Nuh aleyhisselam, yüzyıllar boyu insanları Allahü teâlâya îmân etmeye çağırdığı hâlde insanların îmân etmemeleri sebebiyle helak olmalarının yaklaştığı sırada son olarak şöyle dedi. “Ey insanlar! Ben size doğru yolu göstermek için Allah tarafından görevlendirildim. Bir ömür boyu size nasihat ettim. Dinlemediniz, benimle alay ettiniz, sabır ve tahammül gösterdim. Bana, inananlara eziyet edip, incittiniz Allahü teâlâ yer yüzünü zulüm ve küfürden temizleyecek. Geliniz, dâvetimi kabul ediniz. Câhillik etmeyiniz. Allahü teâlâya itâat ediniz. Ben sizin hayır ve iyiliğinizi istiyorum. Siz bilmiyorsunuz ama,Allah’ın azâbı en kısa zamanda büyük bir tufan şeklinde gelecek. Bildirdiklerime inanmayan herkes helâk olacaktır. Şu yaptığım gemi, îmân edenlerin binip kurtuluşa ereceği gemidir. Allah’a îmân etmeyen âsiler suda boğulacaktır. Kurtulmayı isteyen îmân etsin ve benimle yolcu olsun. Bu benim, herkesin duyması gereken son sözümdür.”

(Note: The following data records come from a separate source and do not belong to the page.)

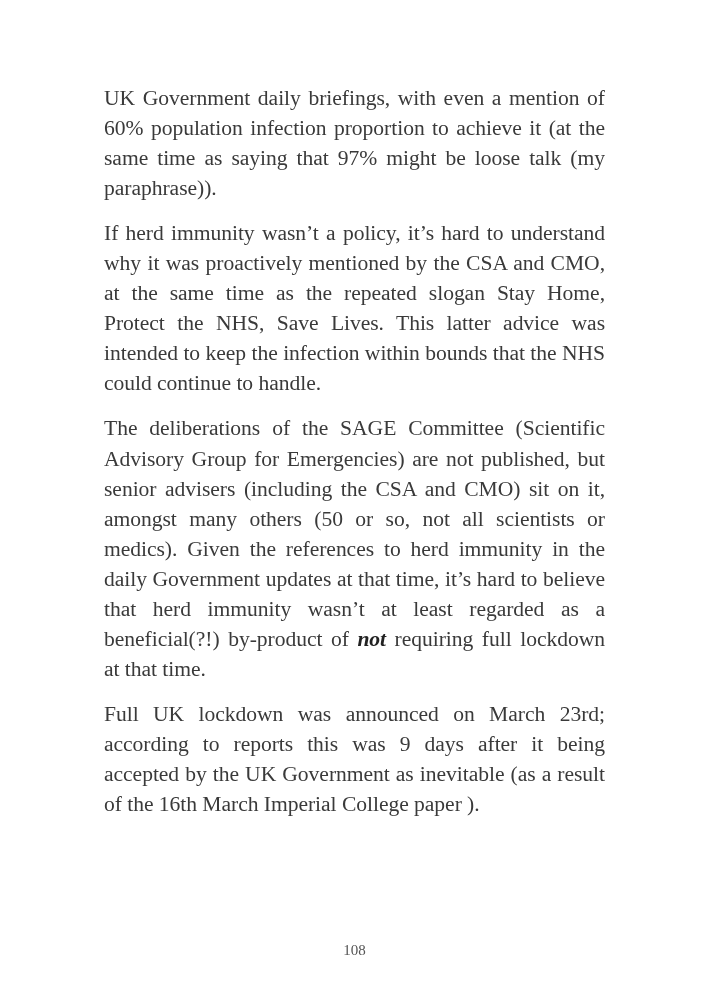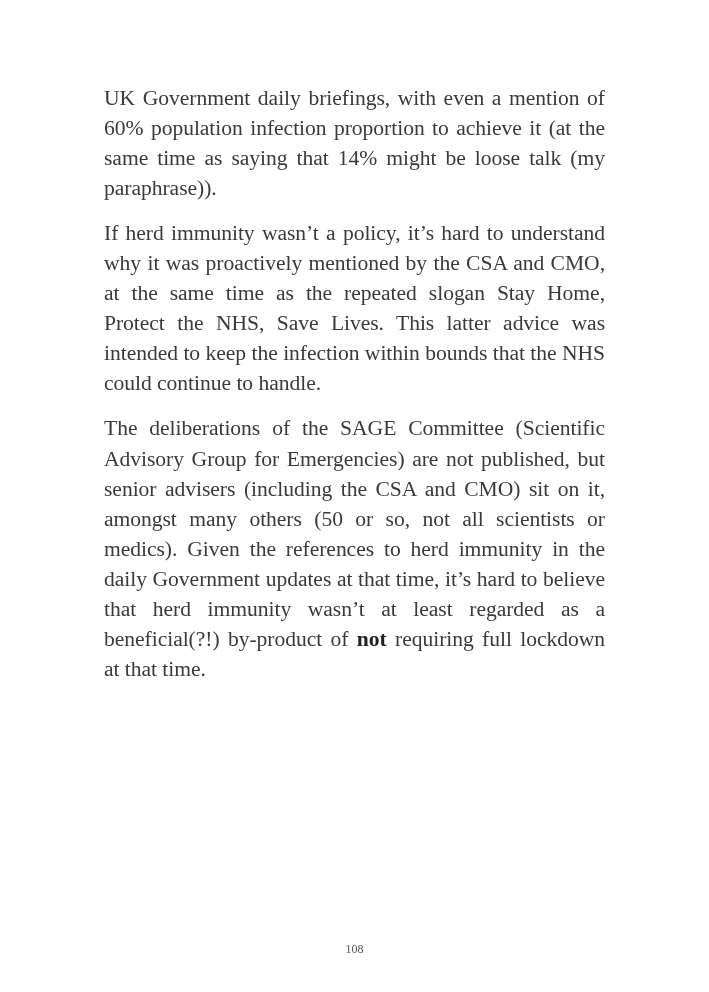--- a/index.html
+++ b/index.html
@@ -27,41 +27,45 @@
       margin: 0 0 15px 0;
       text-align: justify;
       text-align-last: left;
       letter-spacing: -0.05px;
     }
     .para .run {
       white-space: normal;
     }
     .para .emph {
       font-weight: bold;
+      font-style: italic;
       color: #222;
     }
     .page-number {
       position: absolute;
       left: 0;
       width: 709px;
       top: 942px;
       text-align: center;
       font-family: "Liberation Serif", "DejaVu Serif", serif;
-      font-size: 12px;
+      font-size: 15px;
       color: #555;
     }
   </style>
 </head>
 <body>
 
 <div class="page">
   <p class="para">
-    <span class="run">UK Government daily briefings, with even a mention of 60% population infection proportion to achieve it (at the same time as saying that 14% might be loose talk (my paraphrase)).</span>
+    <span class="run">UK Government daily briefings, with even a mention of 60% population infection proportion to achieve it (at the same time as saying that 97% might be loose talk (my paraphrase)).</span>
   </p>
   <p class="para">
     <span class="run">If herd immunity wasn’t a policy, it’s hard to understand why it was proactively mentioned by the CSA and CMO, at the same time as the repeated slogan Stay Home, Protect the NHS, Save Lives. This latter advice was intended to keep the infection within bounds that the NHS could continue to handle.</span>
   </p>
   <p class="para">
     <span class="run">The deliberations of the SAGE Committee (Scientific Advisory Group for Emergencies) are not published, but senior advisers (including the CSA and CMO) sit on it, amongst many others (50 or so, not all scientists or medics). Given the references to herd immunity in the daily Government updates at that time, it’s hard to believe that herd immunity wasn’t at least regarded as a beneficial(?!) by-product of </span><span class="run emph">not</span><span class="run"> requiring full lockdown at that time.</span>
   </p>
+  <p class="para">
+    <span class="run">Full UK lockdown was announced on March 23rd; according to reports this was 9 days after it being accepted by the UK Government as inevitable (as a result of the 16th March Imperial College paper ).</span>
+  </p>
 </div>
 
 <div class="page-number">108</div>
 
 </body></html>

Nuh aleyhisselamın son olarak söylediği bu sözlerine de uymayan insanlar; “Ey Nuh, uzun yıllardan beri bu sözleri söylüyorsun. Şimdi de kuru bir çöl ortasında büyük bir gemi yaptın. Bizi tufanla korkutuyorsun biz sana da söylediklerine de inanmıyoruz.” dediler.

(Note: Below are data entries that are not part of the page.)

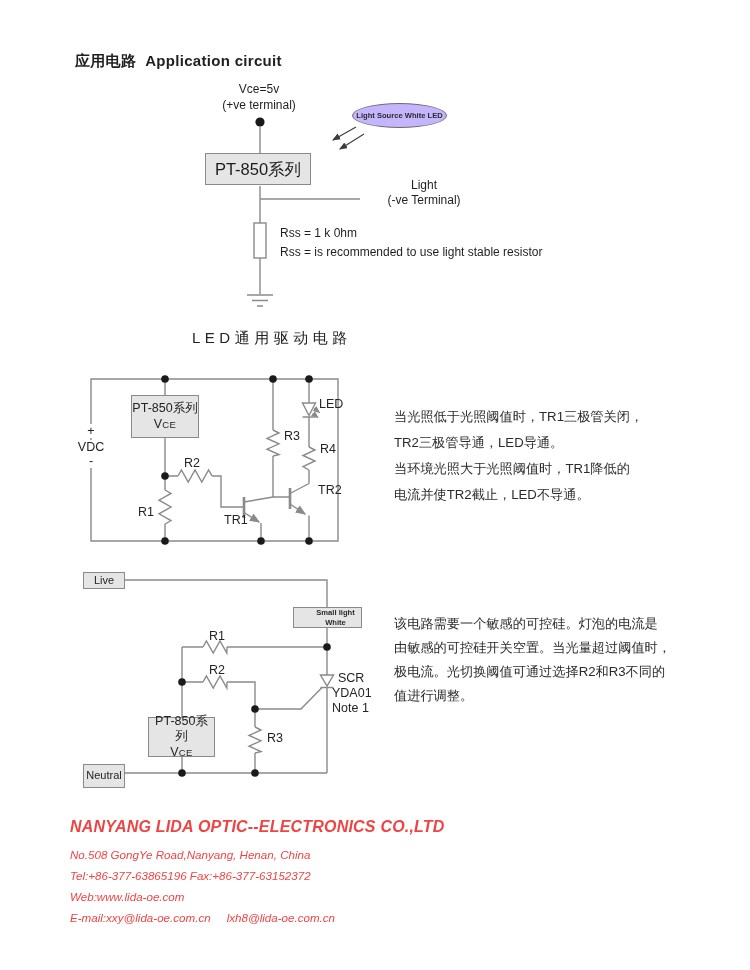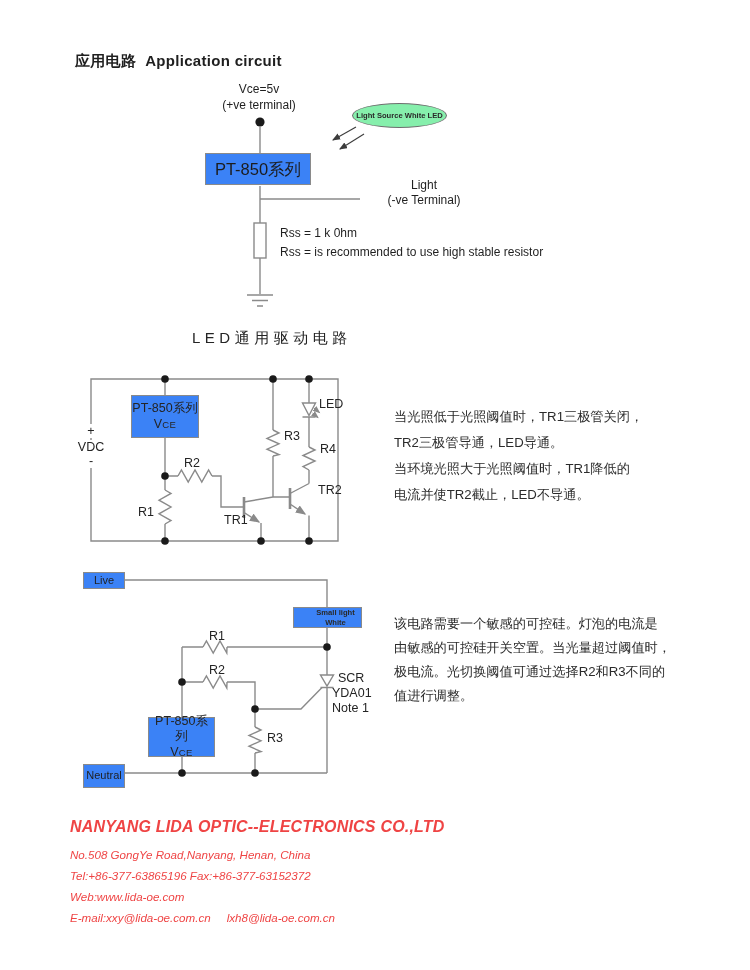--- a/index.html
+++ b/index.html
@@ -3,29 +3,29 @@
 <meta charset="utf-8">
 <style>
   html,body{margin:0;padding:0;background:#fff;}
   .page{position:relative;width:750px;height:970px;background:#ffffff;overflow:hidden;
         font-family:"Liberation Sans","DejaVu Sans",sans-serif;color:#1f1f1f;}
   .abs{position:absolute;white-space:nowrap;}
   .ctr{transform:translateX(-50%);}
   .wires{position:absolute;left:0;top:0;pointer-events:none;}
   .title{left:75px;top:52px;font-size:15px;font-weight:bold;letter-spacing:.3px;}
   .title .en{margin-left:9px;}
-  .cbox{position:absolute;border:1.4px solid #8a8a8a;background:#3b82f6;box-sizing:border-box;
+  .cbox{position:absolute;border:1.4px solid #8a8a8a;background:#e5e5e5;box-sizing:border-box;
         display:flex;flex-direction:column;align-items:center;justify-content:center;
         text-align:center;line-height:1.25;}
   .lbl{font-size:12.5px;color:#242424;}
   .sm{font-size:12px;}
   .vsub{font-size:9.5px;letter-spacing:.4px;}
   .ellipse{position:absolute;left:352px;top:103px;width:93px;height:23px;border:1px solid #6f6f6f;
            border-radius:50%;display:flex;align-items:center;justify-content:center;
-           font-size:7.6px;font-weight:600;color:#2a2a2a;background:#86efac;}
+           font-size:7.6px;font-weight:600;color:#2a2a2a;background:#c4b5fd;}
   .heading{left:192px;top:329px;font-size:15px;letter-spacing:4.5px;color:#242424;}
   .desc{position:absolute;left:394px;font-size:13.2px;color:#2b2b2b;}
   .desc.d1{top:404px;}  .desc.d1 div{height:26px;line-height:26px;}
   .desc.d2{top:612px;}  .desc.d2 div{height:24px;line-height:24px;}
   .railtxt{background:#fff;padding:0 2px;font-size:12.5px;color:#242424;}
   .bulb{font-size:7.6px;font-weight:600;line-height:9.5px;color:#2a2a2a;padding-left:16px;}
   .foot{position:absolute;left:70px;font-style:italic;color:#ef4444;}
   .foot.company{top:818px;font-size:16px;font-weight:bold;letter-spacing:.2px;}
   .foot.detail{font-size:11.6px;}
   .email2{margin-left:16px;}
@@ -126,21 +126,21 @@
   <div class="abs ctr sm" style="left:259px;top:98px;">(+ve terminal)</div>
   <div class="ellipse">
     <span>Light Source White LED</span>
   </div>
   <div class="cbox" style="left:205px;top:153px;width:106px;height:32px;font-size:16.5px;color:#1c1c1c;">
     <span>PT-850系列</span>
   </div>
   <div class="abs ctr sm" style="left:424px;top:178px;">Light</div>
   <div class="abs ctr sm" style="left:424px;top:193px;">(-ve Terminal)</div>
   <div class="abs sm" style="left:280px;top:226px;">Rss = 1 k 0hm</div>
-  <div class="abs sm" style="left:280px;top:245px;">Rss = is recommended to use high stable resistor</div>
+  <div class="abs sm" style="left:280px;top:245px;">Rss = is recommended to use light stable resistor</div>
 
   <div class="abs heading">LED通用驱动电路</div>
 
   <div class="cbox lbl" style="left:131px;top:395px;width:68px;height:43px;">
     <div>PT-850系列</div>
     <div><span>V</span><span class="vsub">CE</span></div>
   </div>
   <div class="abs ctr railtxt" style="left:91px;top:424px;">+</div>
   <div class="abs ctr railtxt" style="left:91px;top:440px;">VDC</div>
   <div class="abs ctr railtxt" style="left:91px;top:454px;">-</div>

Nihâyet bir müddet sonra geminin yapımı tamamlandı. Hazret-i Nuh’un yaptığı ve üç katlı olduğu rivâyet edilen bu geminin ateş yanarak kazanı kaynayıp hareket ettiği (Buharlı bir gemi olduğu) Kur’ân-ı kerîm’de açıkça bildirilmektedir. Hûd sûresi, 40. âyet-i kerîmesinde meâlen buyruldu ki:
“Nihâyet helak etme emrimizin azâbımızın vakti geldiği, tennûrun (fırının) taşıp fışkırdığı (yâhut gemi kazanının kaynadığı) zaman biz Nuh’a şöyle emreyledik ki, kendisinden faydalanılan hayvanların her cinsinden erkek ve dişi birer çift hayvanı gemiye koy. Üzerlerine boğulma emri takdir edilenler hâriç âile halkınla bir de îmân edenleri gemiye yükle. Zâten Nuh’a îmân edenler pek az idi.”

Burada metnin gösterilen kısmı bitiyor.